Democrat vying for Santos seat blames feds for New York migrant crisis, begs Biden for help
January 2, 2024
Publication: NY Post
By: Ryan King
Former Rep. Tom Suozzi became the latest local Democrat to plead with President Biden and congressional leaders for federal relief from the migrant crisis straining New York’s budget.
“The problem has been foisted on the city of New York, the state of New York, and other states by the federal government because they failed to address this issue for such a long period of time,” Suozzi, 61, told reporters Tuesday at a news conference during which he unveiled two letters he penned to Biden and House Speaker Mike Johnson (R-La.) and Minority Leader Hakeem Jeffries (D-NY).
“It is just reaching epic proportions right now,” Suozzi went on. “What we really need to do is create this urgency that the federal government do its job and pass a comprehensive solution. I’m trying to raise the temperature on this issue.”
Suozzi, who is trying to win back the Third District seat he held for six years in a Feb. 13 special election to replace lying Rep. George Santos (R-NY), tried to butter Biden up in his letter by praising his stewardship of the economy and foreign affairs before asking him to take on a larger role in solving the problem.
“I ask you to propose a comprehensive, moderate solution that finally secures our border and recognizes the hardships and suffering that has resulted from the federal government’s decades-long failure to address this very real problem,” he wrote.
The Democrat pitched inaugurating a “comprehensive complex at the border,” similar to Ellis Island, to ramp up the processing of migrants and tapping more judges to adjudicate asylum cases in order to alleviate backlogs.
Suozzi’s plea provides insight into the dynamics driving what is expected to be a tight race against Republican Mazi Pilip to succeed Santos, who was expelled from Congress Dec. 1.
A procession of local Democratic elected officials have voiced unease over Biden’s handling of the migrant crisis, with local leaders such as New York City Mayor Eric Adams and Chicago Mayor Brandon Johnson urging the feds to step up.
Adams has publicly complained about Biden not having a meeting with him on the crisis, even as the Big Apple has taken in more than 161,000 migrants over the past 18 months, according to city officials.
At the same time, Biden has faced unease from progressives over a deal the White House has helped negotiate that would increase spending on border security as part of a broader package that would also include supplemental aid to Ukraine, Israel and Taiwan.

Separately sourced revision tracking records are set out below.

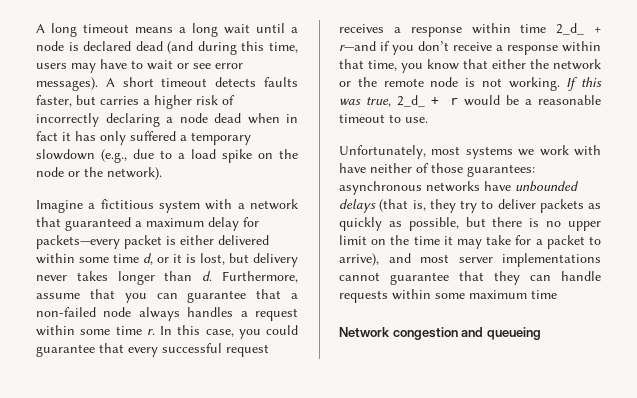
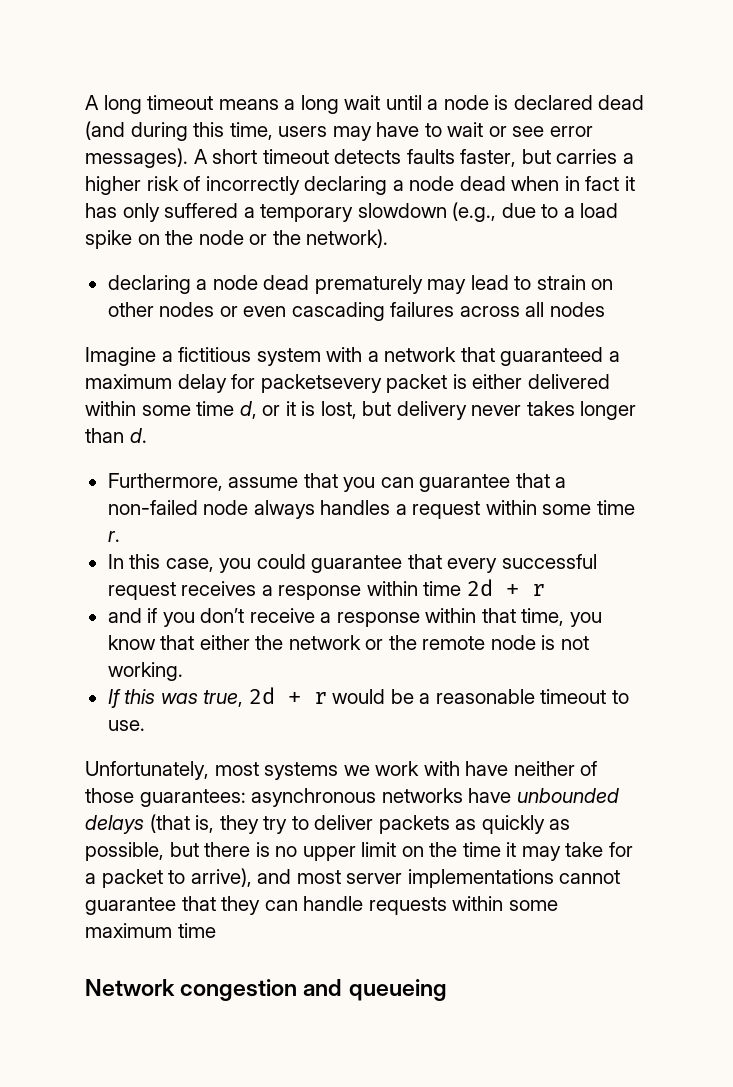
+ declaring a node dead prematurely may lead to strain on other nodes or even cascading failures across all nodes
- Imagine a fictitious system with a network that guaranteed a maximum delay for packets—every packet is either delivered within some time d, or it is lost, but delivery never takes longer than d. Furthermore, assume that you can guarantee that a non-failed node always handles a request within some time r. In this case, you could guarantee that every successful request receives a response within time 2_d_ + r—and if you don’t receive a response within that time, you know that either the network or the remote node is not working. If this was true, 2_d_ + r would be a reasonable timeout to use.
+ Imagine a fictitious system with a network that guaranteed a maximum delay for packetsevery packet is either delivered within some time d, or it is lost, but delivery never takes longer than d.
+ Furthermore, assume that you can guarantee that a non-failed node always handles a request within some time r.
+ In this case, you could guarantee that every successful request receives a response within time 2d + r
+ and if you don’t receive a response within that time, you know that either the network or the remote node is not working.
+ If this was true, 2d + r would be a reasonable timeout to use.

“I’d like to see the president make this a priority,” Suozzi said of negotiations over the spending plan. “I believe it’s a top issue in the Senate right now. We have to do the same thing in the House.”
In his letter to Johnson and Jeffries, Suozzi asked that the “House of Representatives implement a more formal process to foster good faith negotiations and collaboration with the Senate.”
So far, the deal has been negotiated in the Senate, where lawmakers have struggled to smooth over differences on how to address the influx of asylum seekers. Specifically, a major sticking point is the so-called “parole” policy, which lets migrants enter the US while their asylum requests play out in court, according to Sen. Lindsey Graham (R-SC).
The three top negotiators, Sens. Kyrsten Sinema (I-Ariz.), James Lankford (R-Okla.) and Chris Murphy (D-Conn.), discussed the issue remotely over winter break and have begun reconvening talks in Washington, DC.
During fiscal year 2023, which concluded on Sept. 30, more than 2.47 million encounters with migrants were reported along the US-Mexico border, according to data from US Customs and Border Protection.
Suozzi told Biden in his letter, “I share your frustration with the political theatrics now playing out in the House of Representatives.”
He also pointed to legislation he helped draft with then-Rep. Peter King (R-NY) to marshal “better radar technology, improved ports of entry, enhanced physical barriers, more immigration judges, and more border patrol agents.”
“The plan also included humanitarian assistance at the border, foreign aid to reduce out-migration from Central America, and a path to earned citizenship for Dreamers and TPS recipients and legal residency for others. Fees collected from the applicants would pay for the costs of the
proposal,” he added.
Suozzi asked Biden, Johnson and Jeffries to consider dusting off that plan.
Currently, Republicans hold a 220-213 majority in the House of Representatives, meaning any spending plan can only lose three GOP votes and still pass along party lines.
Carl Campanile contributed to this report.